-- Records for processing follows --
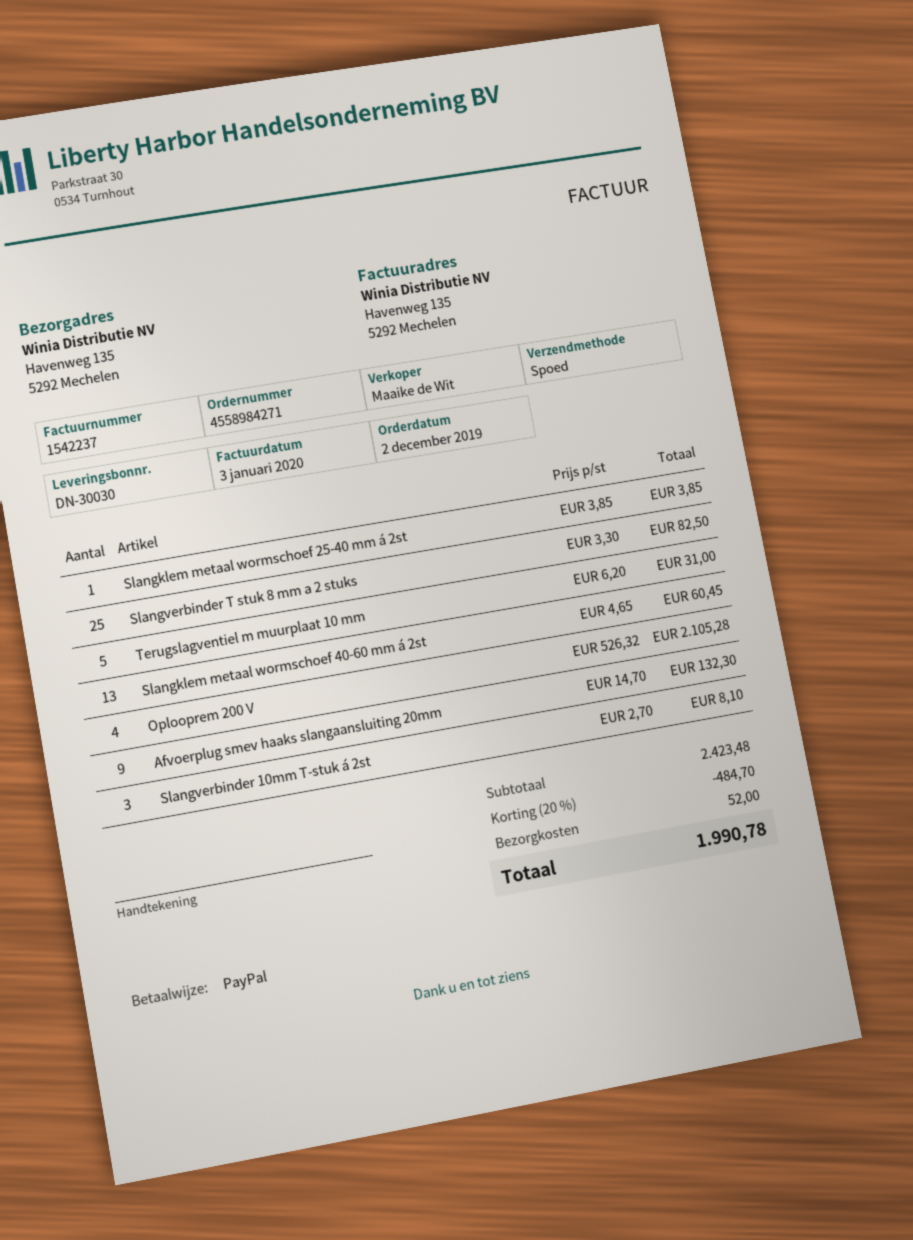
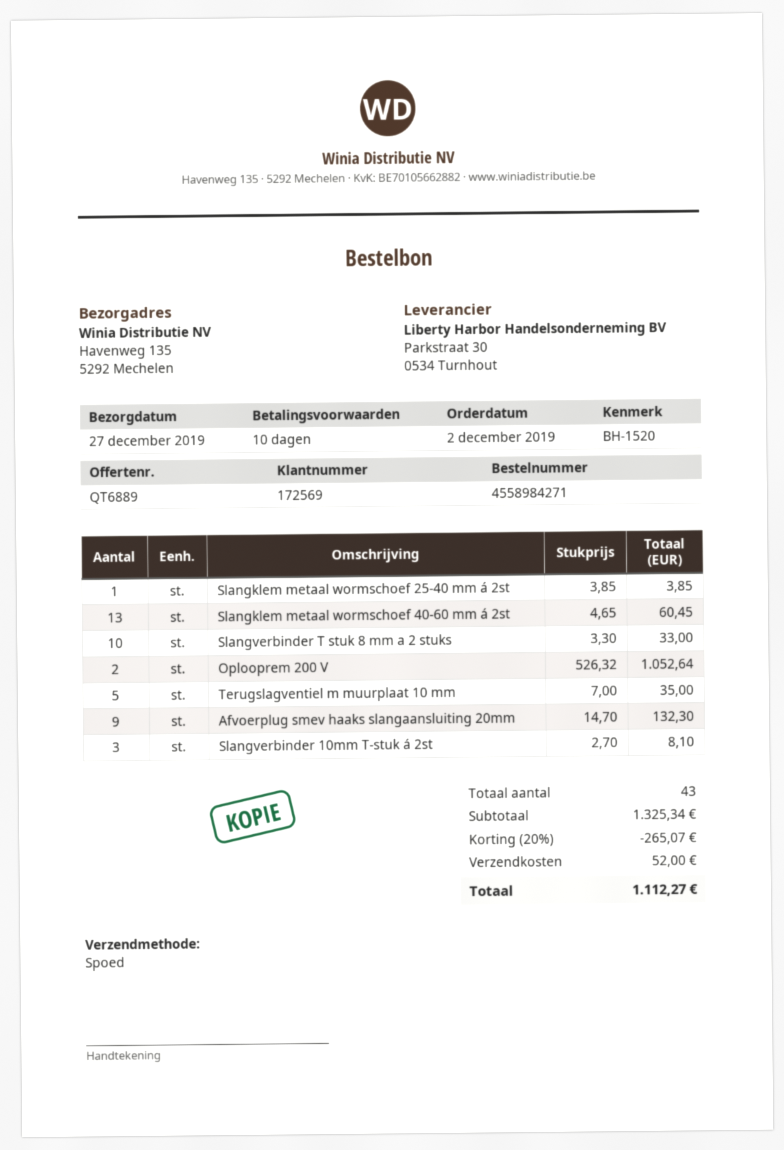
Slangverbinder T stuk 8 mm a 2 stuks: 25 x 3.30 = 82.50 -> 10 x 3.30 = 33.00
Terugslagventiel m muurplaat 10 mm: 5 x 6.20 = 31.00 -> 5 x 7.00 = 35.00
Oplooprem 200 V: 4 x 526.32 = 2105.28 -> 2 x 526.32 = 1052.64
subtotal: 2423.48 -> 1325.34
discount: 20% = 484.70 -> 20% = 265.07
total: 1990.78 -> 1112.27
-- Records for processing concluded --
-- Records for processing follows --
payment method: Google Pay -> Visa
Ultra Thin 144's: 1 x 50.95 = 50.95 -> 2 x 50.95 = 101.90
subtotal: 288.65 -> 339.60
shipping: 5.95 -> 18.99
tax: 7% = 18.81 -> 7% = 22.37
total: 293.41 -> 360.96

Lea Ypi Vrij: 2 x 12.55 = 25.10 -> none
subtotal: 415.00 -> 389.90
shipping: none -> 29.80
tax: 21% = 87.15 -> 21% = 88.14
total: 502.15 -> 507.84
-- Records for processing concluded --
- [What is expected] Write out, from the lines above, only those from the line with "Terugslagventiel m muurplaat" to the line with "total: 1990.78 -> 1112.27", exactly as given, including the first and the last.

- [Exercise solution]
Terugslagventiel m muurplaat 10 mm: 5 x 6.20 = 31.00 -> 5 x 7.00 = 35.00
Oplooprem 200 V: 4 x 526.32 = 2105.28 -> 2 x 526.32 = 1052.64
subtotal: 2423.48 -> 1325.34
discount: 20% = 484.70 -> 20% = 265.07
total: 1990.78 -> 1112.27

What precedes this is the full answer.